Der "Jugend forscht"-Wettbewerb wird in diesem Jahr zum 52. Mal gemacht. Schüler zeigen dort, was sie sich ausgedacht und was sie herausgefunden haben. Sie überlegen zum Beispiel, wie Menschen geholfen werden kann. Oder sie tüfteln, damit Tiere geschützt werden können.

Wer bei "Jugend forscht" in die Endrunde will, muss mehrere Wettbewerbe vorher schaffen. Nur die besten Teams dürfen bis zum Schluss im Rennen bleiben und auf den großen Sieg hoffen. Die besten Ideen treten nun in der Endrunde gegeneinander an. Die läuft seit Donnerstag in Erlangen im Bundesland Bayern. Am Sonntag dann werden die Gewinner geehrt.

178 junge Forscher zeigen in den nächsten Tagen, woran sie gearbeitet haben. Mit dabei ist zum Beispiel Luca Fäth aus Aschaffenburg. Der 17-Jährige konstruierte ein Einrad, das von selbst das Gleichgewicht hält. Ein Holzgehäuse mitsamt Sitz und Griffen ist sowohl mit einem Akku als auch mit einem Elektromotor ausgestattet.
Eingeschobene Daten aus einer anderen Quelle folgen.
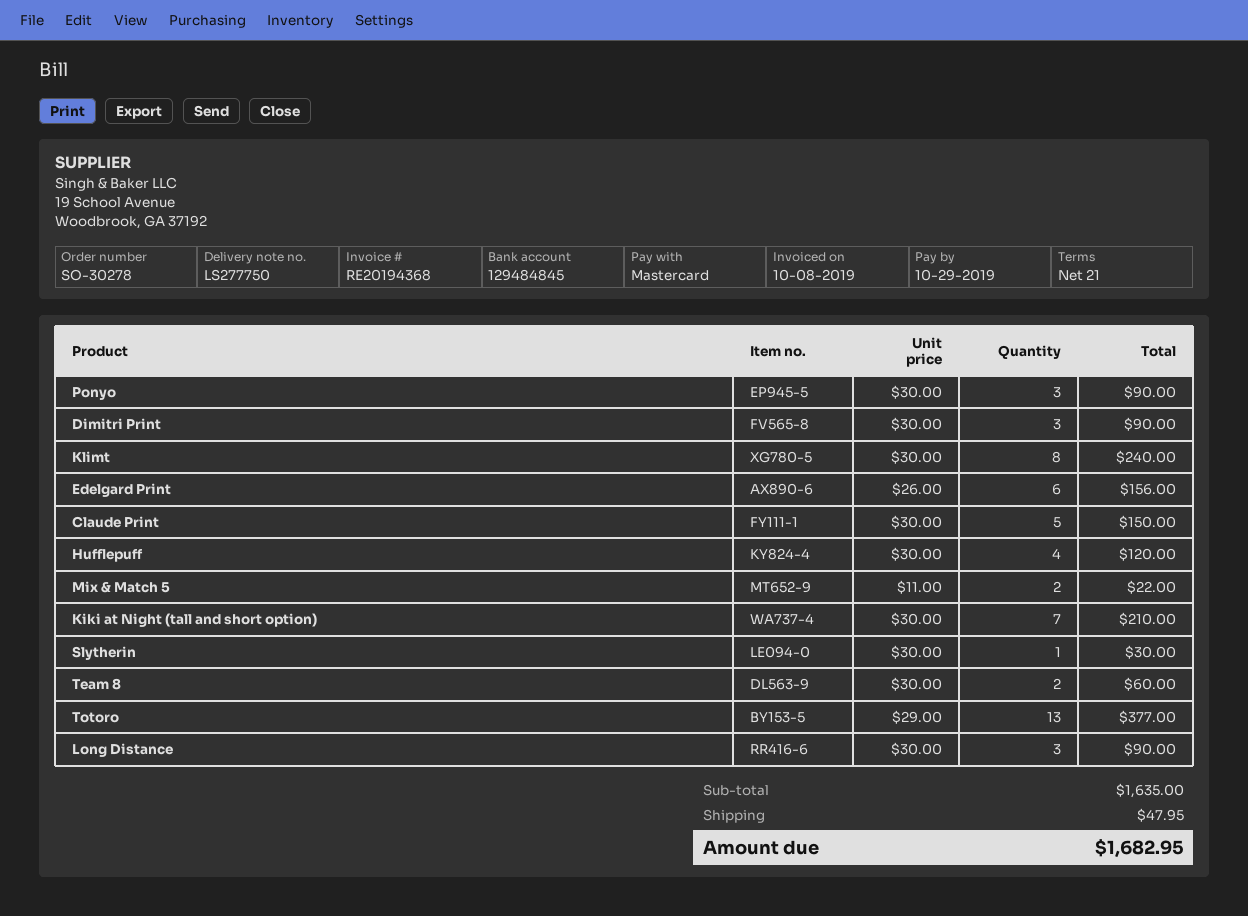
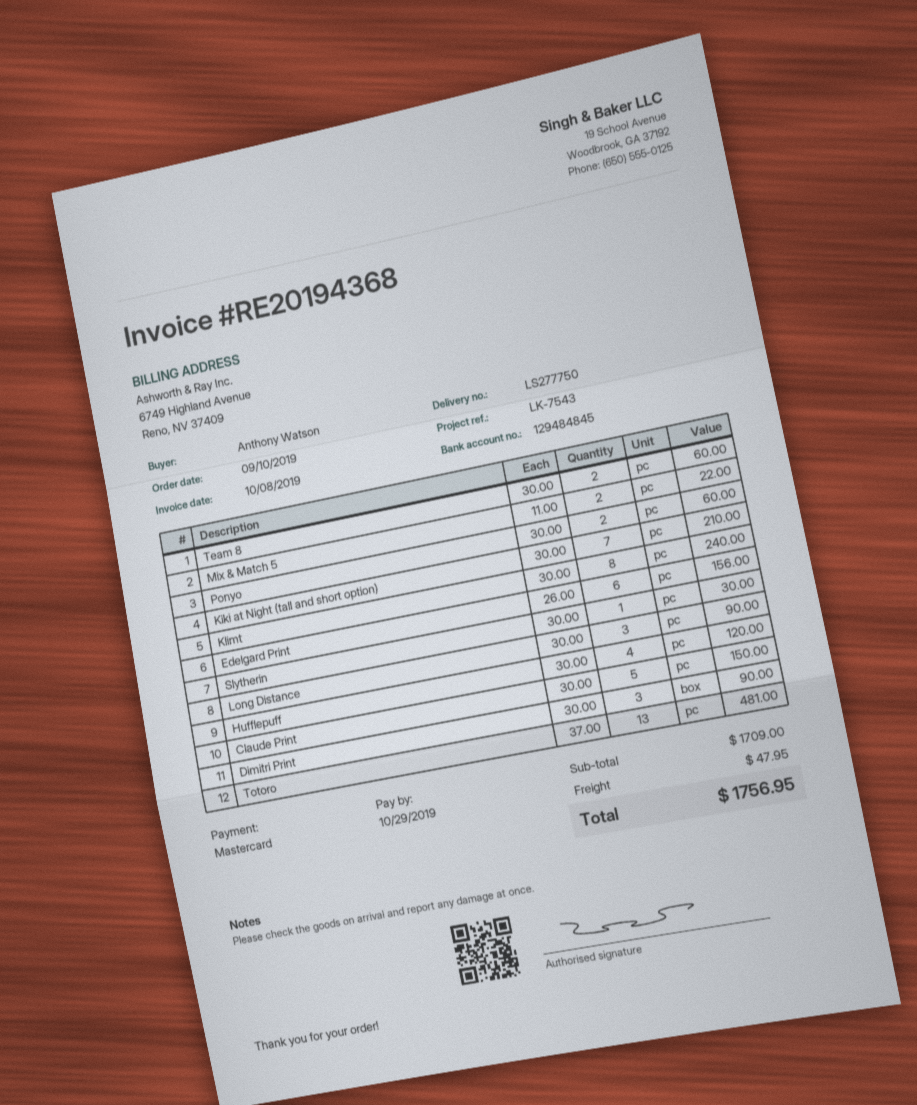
Ponyo: 3 x 30.00 = 90.00 -> 2 x 30.00 = 60.00
Totoro: 13 x 29.00 = 377.00 -> 13 x 37.00 = 481.00
subtotal: 1635.00 -> 1709.00
total: 1682.95 -> 1756.95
Dieser treibt über einen Riemen das Rad eines Motorrollers an. Ein Fühler für die Beschleunigung und die Lage sorgt zusammen mit einem Mini-Computer für die Balance.

Beim "Jugend forscht"-Wettbewerb werden die Preise in verschiedenen Fächern vergeben. Die Jugendlichen treten an in den Gebieten Arbeitswelt, Biologie, Chemie, Geo- und Raumwissenschaften, Mathematik/Informatik, Physik und Technik.